EXERCISE DESCRIPTION: Tally every line of the records below that includes "command", and reply with the total alone.
———
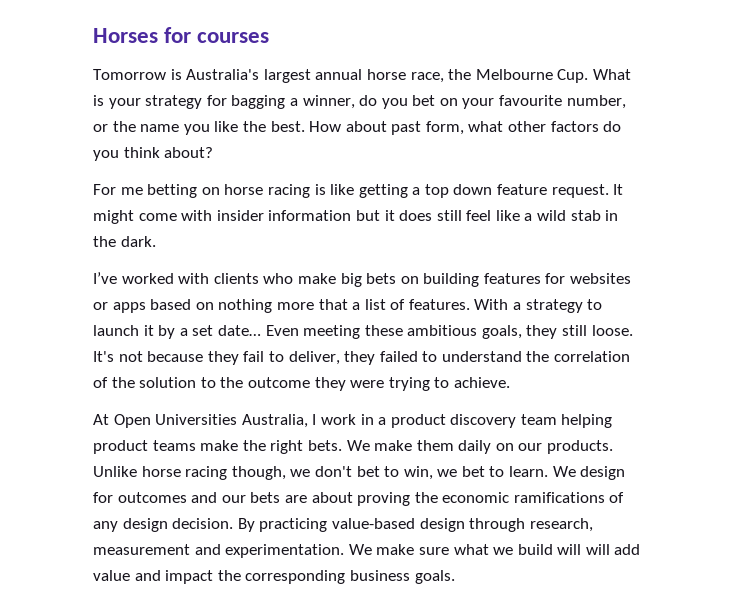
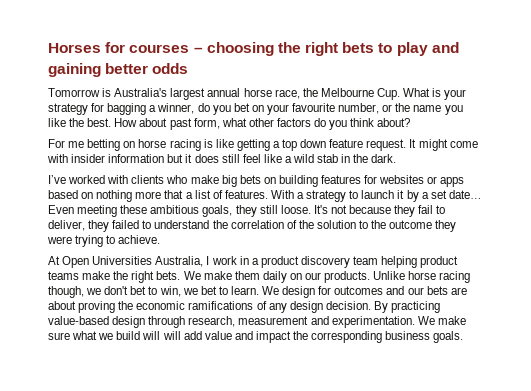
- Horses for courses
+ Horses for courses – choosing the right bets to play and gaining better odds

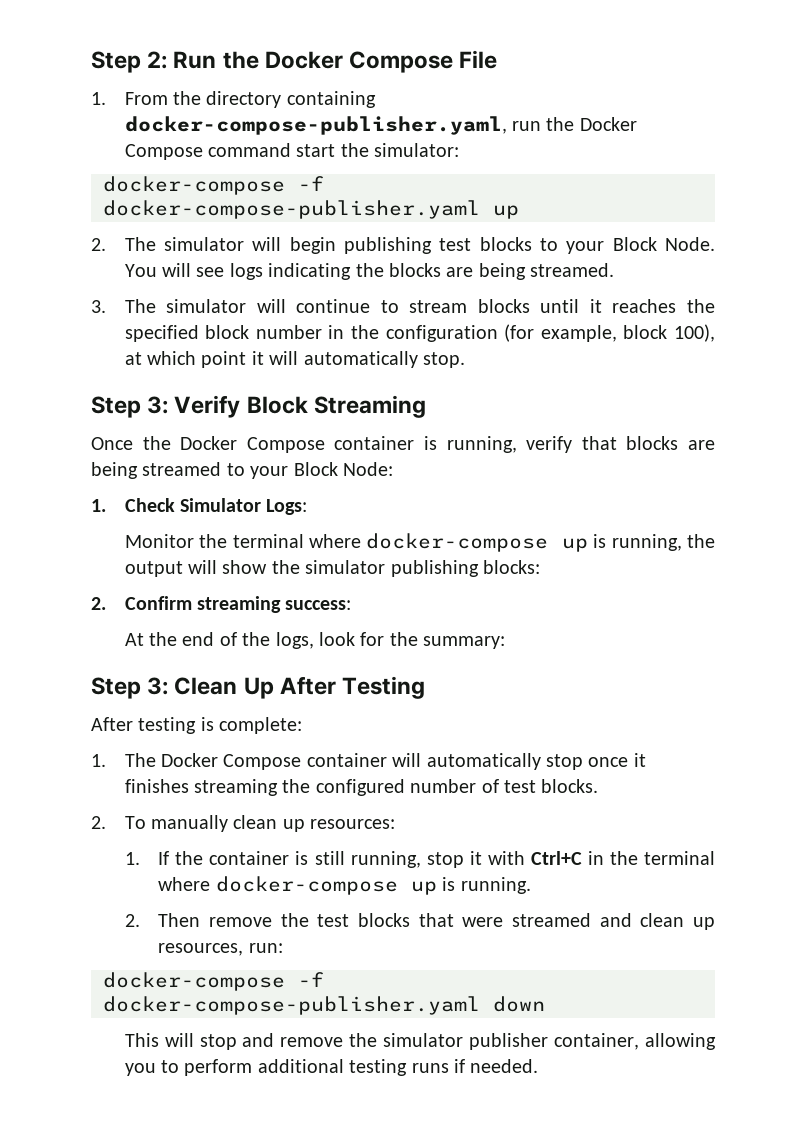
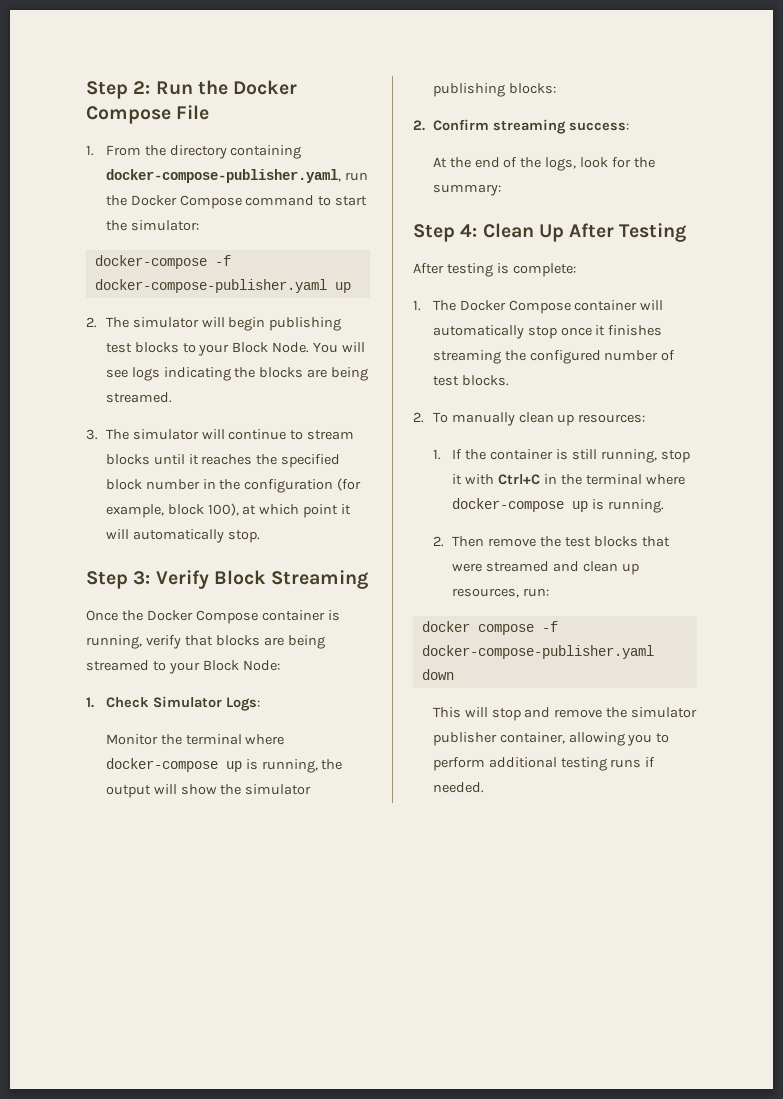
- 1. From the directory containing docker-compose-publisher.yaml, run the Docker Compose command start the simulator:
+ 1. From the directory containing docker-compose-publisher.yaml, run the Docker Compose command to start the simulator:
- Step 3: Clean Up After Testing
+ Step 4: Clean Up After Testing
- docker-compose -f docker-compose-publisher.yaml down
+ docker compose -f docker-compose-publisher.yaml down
———
OUTPUT: 2